Standard-Kolumnist Nils Pickert schrieb, die Gesellschaft gebe sich weiter begriffsstutzig. «Wir distanzieren uns gedanklich und sprachlich. Wir nennen die Taten unfassbar und die Täter monströs.» Doch Opfer sexualisierter Gewalt hätten mehr als Entsetzen über Taten und Täter verdient. «Wenn wir uns weiterhin begriffsstutzig überrascht geben, anstatt wirklich alles daran zu setzen, die Pandemie sexualisierter Gewalt gegen Frauen endlich einzudämmen, dann wird es millionenfach wieder passieren.»
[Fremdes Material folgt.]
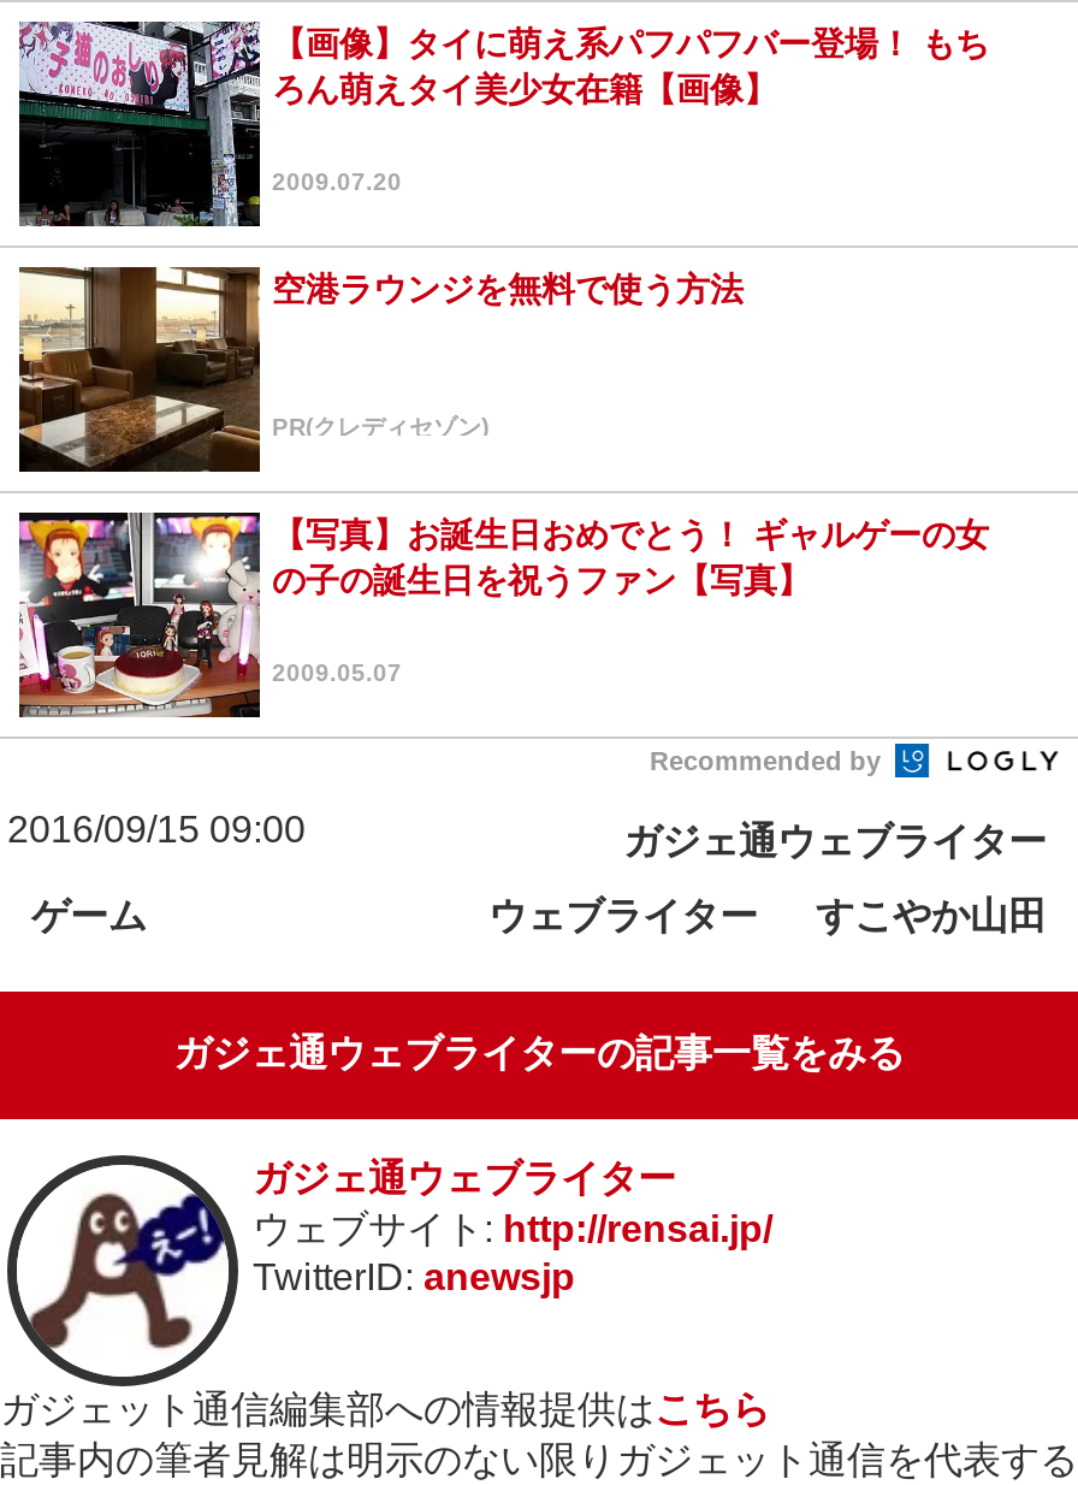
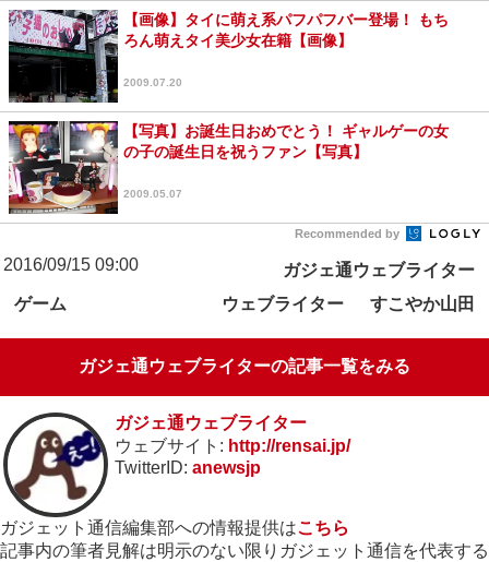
[19,267,744,472] [image] | 空港ラウンジを無料で使う方法 -> none
[272,414,488,441] PR(クレディセゾン) -> none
«Frauen sind nicht wichtig genug»
Valérie Catil schrieb in der «Tageszeitung», der Prozess hätte das grosse Aufwachen sein können für die Gefahren, denen Frauen ausgesetzt sind. Doch das sei Zukunftsmusik. Sie verwies auf die Recherche des NDR-Investigativformats STRG-F, das Ende letzten Jahres ein internationales Netzwerk von Vergewaltigern auf der Plattform Telegram aufgedeckt hat. In verschiedenen Chaträumen geben Zehntausende Männer einander Tipps über die besten Betäubungsmittel, tauschen Bilder und Videos der Vergewaltigungen aus und lassen sich beraten, in welche Körperöffnung oder mit welchem Objekt sie die betäubte Person als Nächstes penetrieren sollen. In der Gruppe sind knapp 73‘000 Mitglieder. Deutsche und US-Behörden zeigten sich gegenüber dem Rechercheteam desinteressiert. Die Telegram-Gruppen gibt es weiterhin. Valérie Catil: «Man könnte den Eindruck gewinnen, dass den Verantwortlichen Frauen nicht wichtig genug sind.»
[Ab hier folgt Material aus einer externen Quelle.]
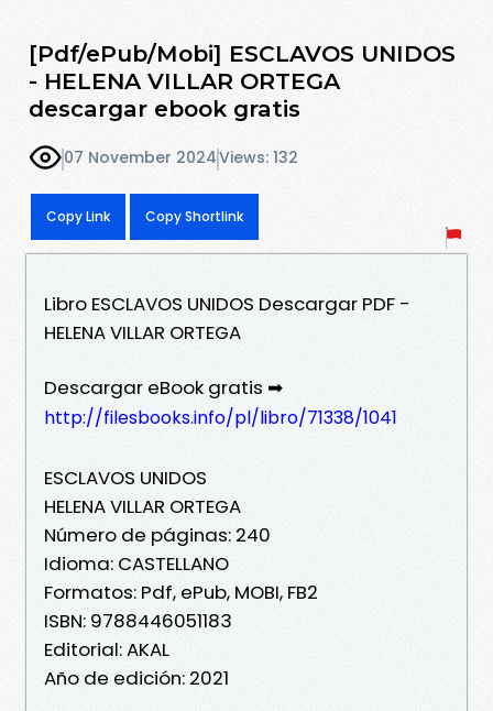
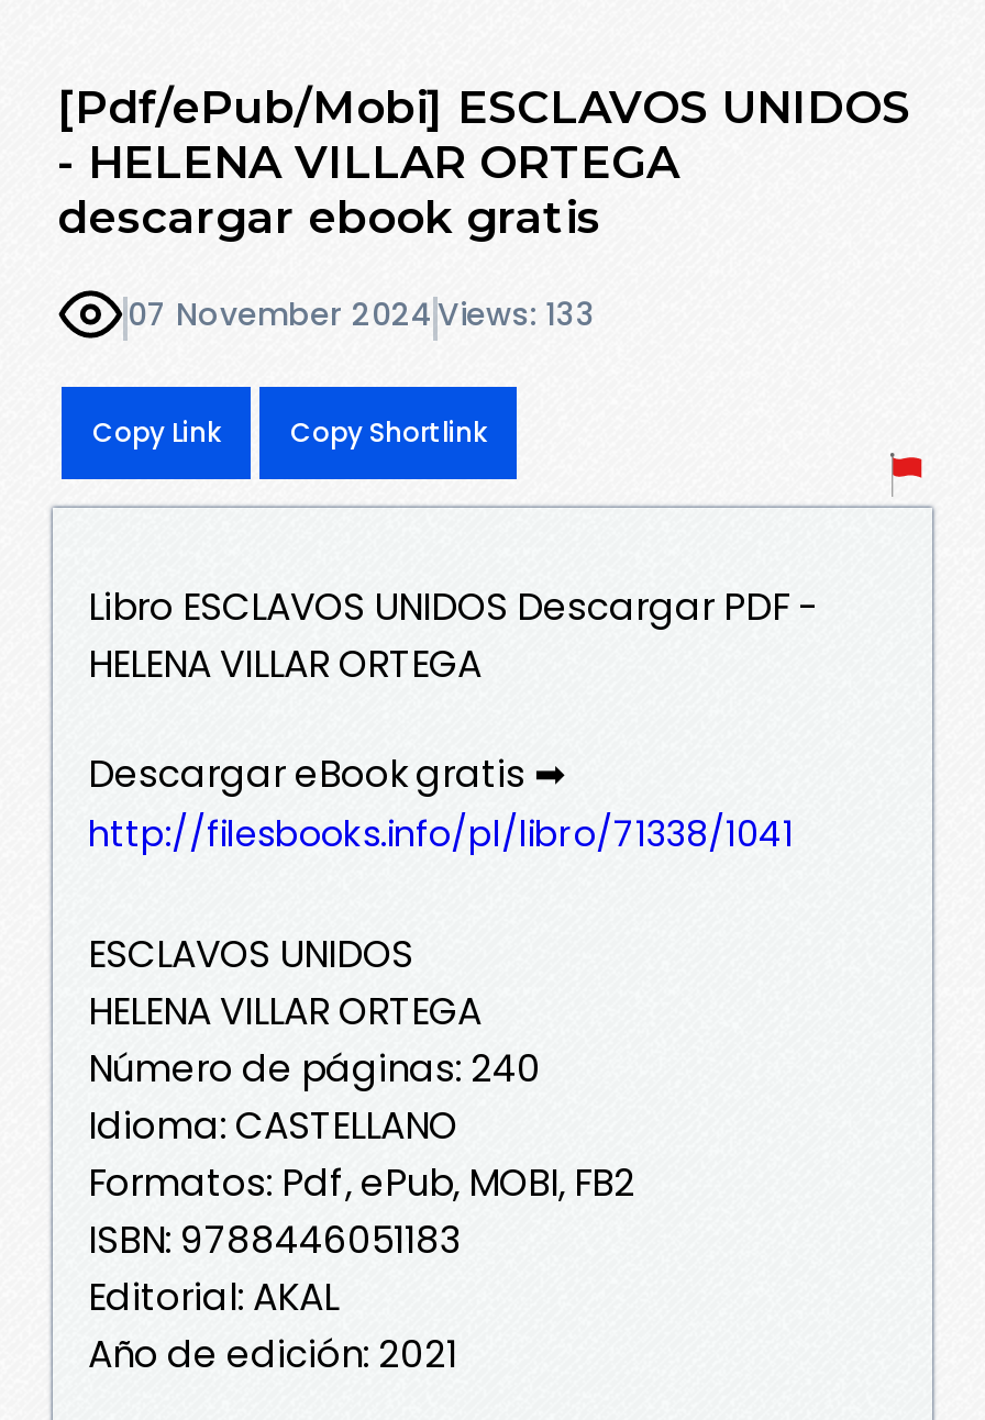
[64,147,298,169] 07 November 2024 Views: 132 -> [128,293,596,337] 07 November 2024 Views: 133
Hasskommentare verhöhnen Gisèle Pelicot
Wenig Hoffnung auf ein Umdenken machen auch die vielen Online-Hass-Kommentare, die Gisèle Pelicot verhöhnen. Die Bild-Zeitung suchte einen Mann zu Hause auf, den die Redaktion aufgrund seiner Mailadresse identifizieren konnte. Er kommentierte einen Artikel über den Prozess mit «Nu is’gut. Reicht jetzt auch» und «Die ist aber hässlich». Der Arzt bestritt zuerst, die Mail geschrieben zu haben. Dann entschuldigte er sich. Er habe einen «schlechten Tag» gehabt.